# Help with Kato Unitrack



## BrokeCurmudgeon (Feb 8, 2016)

I am trying to refurbish my layout so that I have greater radii on my double main line. I want to use R381-30's on the outer most line. I can't seem to get the best inner sections that will compliment the outer line. I don't wnt to use Kato's Viaducts. Any suggestions?


----------



## Wildisme (Aug 5, 2016)

I am not sure on exactly which part would work best. However I have seen people who cut the unitrack on the sides. Use a dremel or a saw set very low and cut grooves along the entire section. This allows it to be used as a flex track so to speak. 

If you are using the track w/o additional ballast like I did then this is probably not an option astetically. 

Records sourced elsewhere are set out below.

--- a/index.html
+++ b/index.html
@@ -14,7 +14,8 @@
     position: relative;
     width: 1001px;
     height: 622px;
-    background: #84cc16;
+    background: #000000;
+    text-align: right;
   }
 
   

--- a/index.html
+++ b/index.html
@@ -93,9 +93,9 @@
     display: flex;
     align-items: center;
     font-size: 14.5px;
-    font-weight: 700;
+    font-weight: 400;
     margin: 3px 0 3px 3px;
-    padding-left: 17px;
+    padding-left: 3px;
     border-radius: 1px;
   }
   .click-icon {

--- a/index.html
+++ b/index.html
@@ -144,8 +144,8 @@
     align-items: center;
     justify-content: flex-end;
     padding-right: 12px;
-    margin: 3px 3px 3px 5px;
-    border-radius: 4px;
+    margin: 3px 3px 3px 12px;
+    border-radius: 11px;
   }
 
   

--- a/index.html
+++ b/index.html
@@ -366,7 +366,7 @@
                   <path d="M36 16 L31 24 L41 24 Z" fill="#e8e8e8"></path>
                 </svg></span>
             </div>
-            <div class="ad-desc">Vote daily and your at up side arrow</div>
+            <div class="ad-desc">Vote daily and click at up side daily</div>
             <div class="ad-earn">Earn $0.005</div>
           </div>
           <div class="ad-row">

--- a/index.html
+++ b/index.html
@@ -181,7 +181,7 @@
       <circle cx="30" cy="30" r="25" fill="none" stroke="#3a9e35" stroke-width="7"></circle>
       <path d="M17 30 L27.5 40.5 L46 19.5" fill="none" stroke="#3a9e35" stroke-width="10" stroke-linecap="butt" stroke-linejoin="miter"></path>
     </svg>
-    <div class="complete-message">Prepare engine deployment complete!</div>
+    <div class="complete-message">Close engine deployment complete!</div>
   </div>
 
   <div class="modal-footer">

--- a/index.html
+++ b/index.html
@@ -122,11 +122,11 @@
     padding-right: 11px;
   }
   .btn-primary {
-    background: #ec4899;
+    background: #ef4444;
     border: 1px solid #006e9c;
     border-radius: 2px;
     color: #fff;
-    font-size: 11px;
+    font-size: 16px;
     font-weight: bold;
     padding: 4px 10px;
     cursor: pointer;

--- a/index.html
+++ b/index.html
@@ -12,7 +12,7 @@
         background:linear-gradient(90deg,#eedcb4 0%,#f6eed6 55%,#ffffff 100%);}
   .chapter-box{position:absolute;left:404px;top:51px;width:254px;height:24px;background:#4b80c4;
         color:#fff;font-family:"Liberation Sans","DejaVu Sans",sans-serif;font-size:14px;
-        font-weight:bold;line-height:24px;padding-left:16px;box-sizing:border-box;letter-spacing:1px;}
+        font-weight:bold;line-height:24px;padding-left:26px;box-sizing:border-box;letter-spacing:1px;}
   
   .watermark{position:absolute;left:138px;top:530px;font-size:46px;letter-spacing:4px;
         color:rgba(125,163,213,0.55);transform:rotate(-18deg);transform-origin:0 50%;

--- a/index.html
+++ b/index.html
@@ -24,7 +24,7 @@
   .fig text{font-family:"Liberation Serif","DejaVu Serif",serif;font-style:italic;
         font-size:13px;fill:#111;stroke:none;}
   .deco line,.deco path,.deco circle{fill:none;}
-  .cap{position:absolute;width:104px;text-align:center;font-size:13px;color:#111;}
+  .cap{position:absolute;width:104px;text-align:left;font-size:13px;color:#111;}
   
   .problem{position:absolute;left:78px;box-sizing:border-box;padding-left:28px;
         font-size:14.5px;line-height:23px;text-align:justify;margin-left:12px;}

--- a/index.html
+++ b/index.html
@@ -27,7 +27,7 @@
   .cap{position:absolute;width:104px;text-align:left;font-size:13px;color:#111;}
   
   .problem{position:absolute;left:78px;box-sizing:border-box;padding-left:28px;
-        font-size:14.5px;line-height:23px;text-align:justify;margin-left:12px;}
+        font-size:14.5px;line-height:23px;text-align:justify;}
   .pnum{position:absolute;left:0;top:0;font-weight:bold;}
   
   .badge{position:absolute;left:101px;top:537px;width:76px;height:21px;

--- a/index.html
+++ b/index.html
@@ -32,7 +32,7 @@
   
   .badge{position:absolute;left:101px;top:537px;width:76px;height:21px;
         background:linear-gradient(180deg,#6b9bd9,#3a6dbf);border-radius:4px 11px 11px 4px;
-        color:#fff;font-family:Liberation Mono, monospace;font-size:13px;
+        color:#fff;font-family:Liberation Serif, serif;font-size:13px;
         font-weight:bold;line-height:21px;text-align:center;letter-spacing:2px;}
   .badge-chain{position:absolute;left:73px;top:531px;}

However if your using additional ballast you can easily hide these cuts


Sent from my iPhone using Tapatalk


----------



## SixPakJim (Aug 27, 2016)

Without the viaduct, it looks like Kato 20-130 348mm (13 3/4") Radius 30º Curve Track or for bigger sections, 
20-132 348mm (13 3/4") Radius 45º Curve Track.
The 381mm is 15", so the 13 3/4 should fit inside nicely.


----------



## Viperjim1 (Mar 19, 2015)

*Kato flex track*

Check on YouTube Mike fifer of fifer hobbies he gives a lot of info and instructional videos on Kato track and installs. Very helpful.


----------